User interface change data:
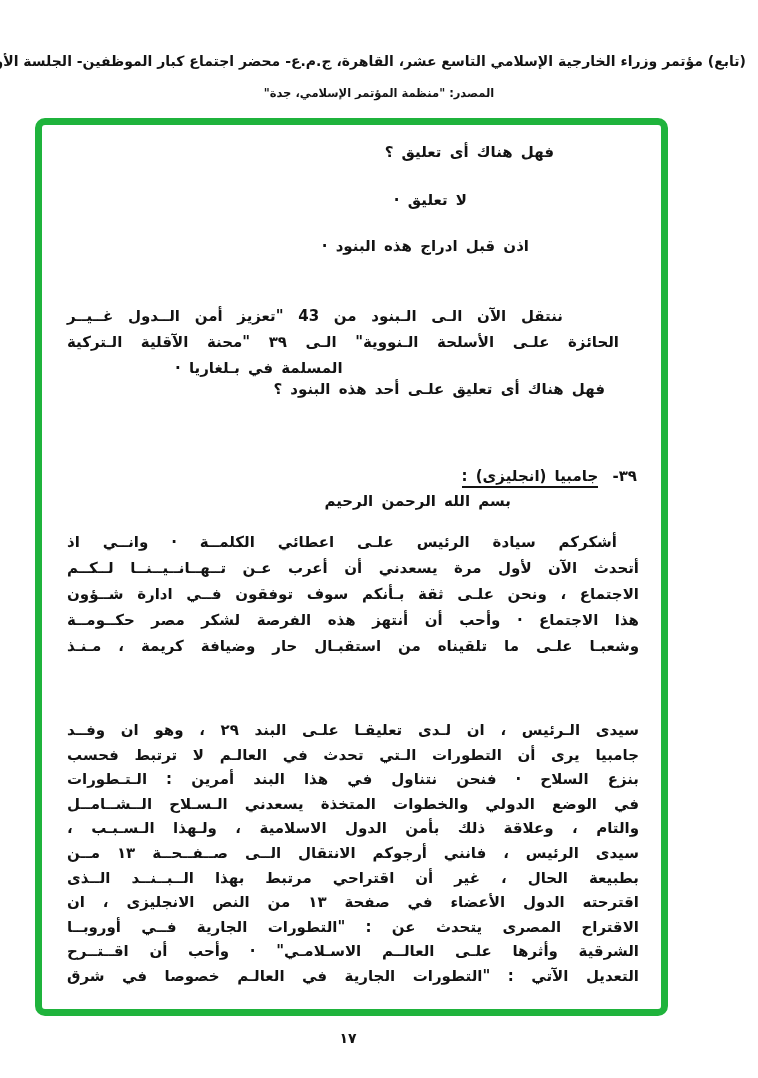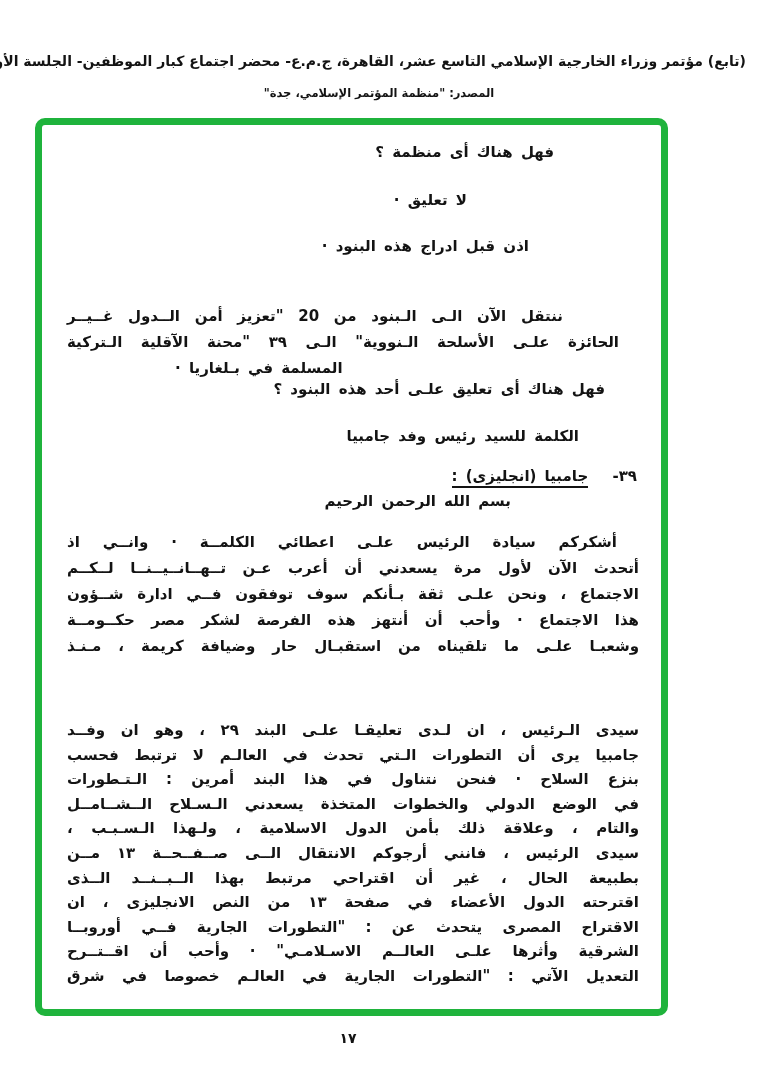--- a/index.html
+++ b/index.html
@@ -53,21 +53,21 @@
   .b-trans .tline:nth-child(3){
     text-align:left;text-align-last:left;padding-left:108px;
   }
 
   .b-q2{top:251px;padding-right:34px;}
   .b-floor{top:298px;padding-right:60px;}
 
   .b-heading{top:338px;padding-right:2px;}
   .speech-title{
     text-decoration:none;border-bottom:2px solid #131313;
-    padding-bottom:1px;margin-right:16px;
+    padding-bottom:1px;margin-right:6px;
   }
   .b-basmala{top:363px;padding-right:128px;}
 
   .b-para1{top:404px;}
   .b-para1 .tline:nth-child(1){padding-right:22px;}
   .b-para1 .tline:nth-child(7){
     text-align:left;text-align-last:left;padding-left:28px;
   }
 
   .b-para2{top:593px;}
@@ -83,35 +83,34 @@
 <body>
 
 <div class="page">
 
   <div class="hdr">(تابع) مؤتمر وزراء الخارجية الإسلامي التاسع عشر، القاهرة، ج.م.ع- محضر اجتماع كبار الموظفين- الجلسة الأولي- ٢٨ يوليه ١٩٩٠</div>
 
   <div class="src">المصدر: "منظمة المؤتمر الإسلامي، جدة"</div>
 
   <div class="frame">
 
-    <div class="blk b-q1">فهل هناك أى منظمة ؟</div>
+    <div class="blk b-q1">فهل هناك أى تعليق ؟</div>
 
     <div class="blk b-a1">لا تعليق ·</div>
 
     <div class="blk b-before">اذن قبل ادراج هذه البنود ·</div>
 
     <div class="blk b-trans just">
-        <div class="tline">ننتقل الآن الـى الـبنود من 20 "تعزيز أمن الــدول غــيــر</div>
+        <div class="tline">ننتقل الآن الـى الـبنود من 43 "تعزيز أمن الــدول غــيــر</div>
         <div class="tline">الحائزة علـى الأسلحة الـنووية" الـى ٣٩ "محنة الآقلية الـتركية</div>
         <div class="tline">المسلمة في بـلغاريا ·</div>
       </div>
 
     <div class="blk b-q2">فهل هناك أى تعليق علـى أحد هذه البنود ؟</div>
 
-    <div class="blk b-floor">الكلمة للسيد رئيس وفد جامبيا</div>
 
     <div class="blk b-heading">
       <span>٣٩-</span>
       <span class="speech-title">جامبيا (انجليزى) :</span>
     </div>
 
     <div class="blk b-basmala">بسم الله الرحمن الرحيم</div>
 
     <div class="blk b-para1 just">
         <div class="tline">أشكركم سيادة الرئيس علـى اعطائي الكلمــة · وانــي اذ</div>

▸ ACTION ITEM
Set down every record above exactly as it stands, but skip the pictures.

▸ RESULT BELOW
--- a/index.html
+++ b/index.html
@@ -53,21 +53,21 @@
   .b-trans .tline:nth-child(3){
     text-align:left;text-align-last:left;padding-left:108px;
   }
 
   .b-q2{top:251px;padding-right:34px;}
   .b-floor{top:298px;padding-right:60px;}
 
   .b-heading{top:338px;padding-right:2px;}
   .speech-title{
     text-decoration:none;border-bottom:2px solid #131313;
-    padding-bottom:1px;margin-right:16px;
+    padding-bottom:1px;margin-right:6px;
   }
   .b-basmala{top:363px;padding-right:128px;}
 
   .b-para1{top:404px;}
   .b-para1 .tline:nth-child(1){padding-right:22px;}
   .b-para1 .tline:nth-child(7){
     text-align:left;text-align-last:left;padding-left:28px;
   }
 
   .b-para2{top:593px;}
@@ -83,35 +83,34 @@
 <body>
 
 <div class="page">
 
   <div class="hdr">(تابع) مؤتمر وزراء الخارجية الإسلامي التاسع عشر، القاهرة، ج.م.ع- محضر اجتماع كبار الموظفين- الجلسة الأولي- ٢٨ يوليه ١٩٩٠</div>
 
   <div class="src">المصدر: "منظمة المؤتمر الإسلامي، جدة"</div>
 
   <div class="frame">
 
-    <div class="blk b-q1">فهل هناك أى منظمة ؟</div>
+    <div class="blk b-q1">فهل هناك أى تعليق ؟</div>
 
     <div class="blk b-a1">لا تعليق ·</div>
 
     <div class="blk b-before">اذن قبل ادراج هذه البنود ·</div>
 
     <div class="blk b-trans just">
-        <div class="tline">ننتقل الآن الـى الـبنود من 20 "تعزيز أمن الــدول غــيــر</div>
+        <div class="tline">ننتقل الآن الـى الـبنود من 43 "تعزيز أمن الــدول غــيــر</div>
         <div class="tline">الحائزة علـى الأسلحة الـنووية" الـى ٣٩ "محنة الآقلية الـتركية</div>
         <div class="tline">المسلمة في بـلغاريا ·</div>
       </div>
 
     <div class="blk b-q2">فهل هناك أى تعليق علـى أحد هذه البنود ؟</div>
 
-    <div class="blk b-floor">الكلمة للسيد رئيس وفد جامبيا</div>
 
     <div class="blk b-heading">
       <span>٣٩-</span>
       <span class="speech-title">جامبيا (انجليزى) :</span>
     </div>
 
     <div class="blk b-basmala">بسم الله الرحمن الرحيم</div>
 
     <div class="blk b-para1 just">
         <div class="tline">أشكركم سيادة الرئيس علـى اعطائي الكلمــة · وانــي اذ</div>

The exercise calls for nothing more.